**** Available records

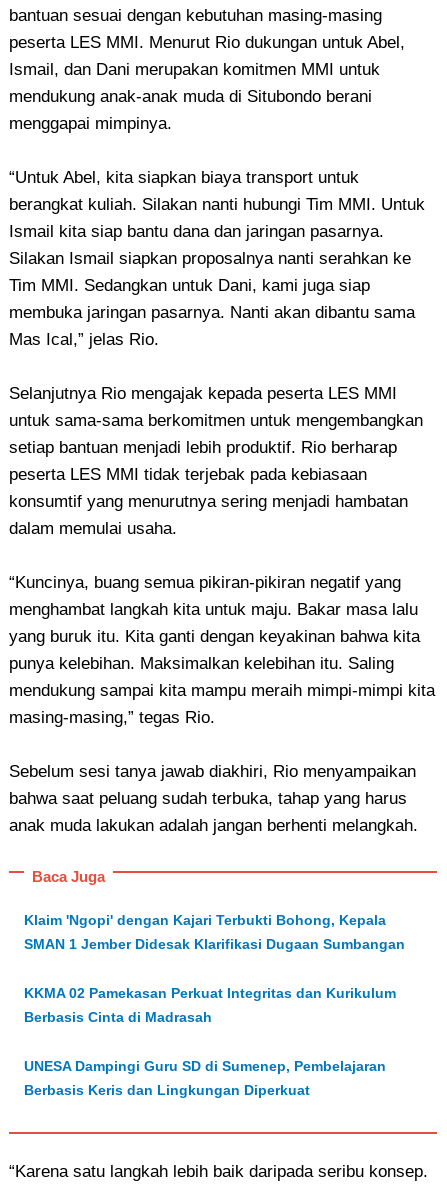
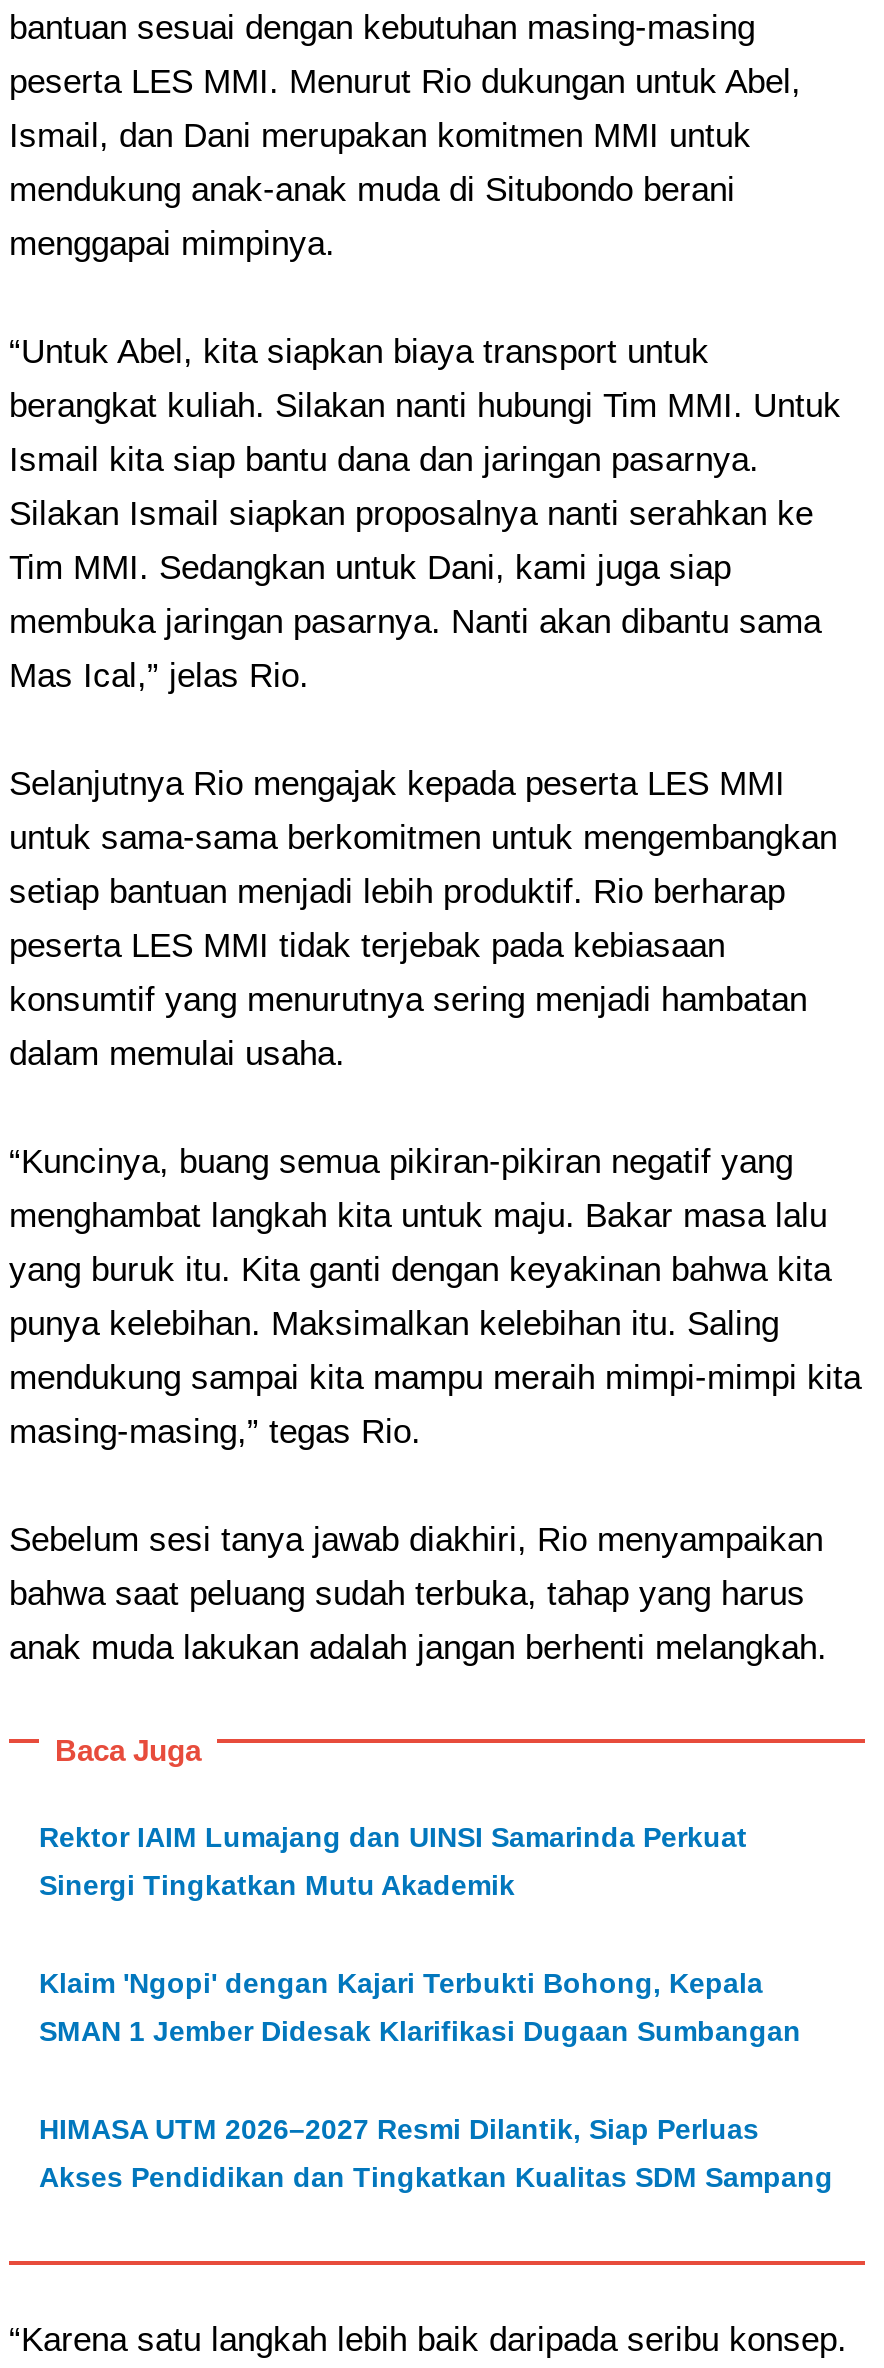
+ Rektor IAIM Lumajang dan UINSI Samarinda Perkuat
+ Sinergi Tingkatkan Mutu Akademik

moved down: Klaim 'Ngopi' dengan Kajari Terbukti Bohong, Kepala | SMAN 1 Jember Didesak Klarifikasi Dugaan Sumbangan

- KKMA 02 Pamekasan Perkuat Integritas dan Kurikulum
- Berbasis Cinta di Madrasah
- UNESA Dampingi Guru SD di Sumenep, Pembelajaran
- Berbasis Keris dan Lingkungan Diperkuat
+ HIMASA UTM 2026–2027 Resmi Dilantik, Siap Perluas
+ Akses Pendidikan dan Tingkatkan Kualitas SDM Sampang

********

Your objective :: Pictures are to be left out; otherwise, retype exactly the lines from the first line of the data through the line containing "- Berbasis Cinta di Madrasah".

Answer to this problem ::
+ Rektor IAIM Lumajang dan UINSI Samarinda Perkuat
+ Sinergi Tingkatkan Mutu Akademik

moved down: Klaim 'Ngopi' dengan Kajari Terbukti Bohong, Kepala | SMAN 1 Jember Didesak Klarifikasi Dugaan Sumbangan

- KKMA 02 Pamekasan Perkuat Integritas dan Kurikulum
- Berbasis Cinta di Madrasah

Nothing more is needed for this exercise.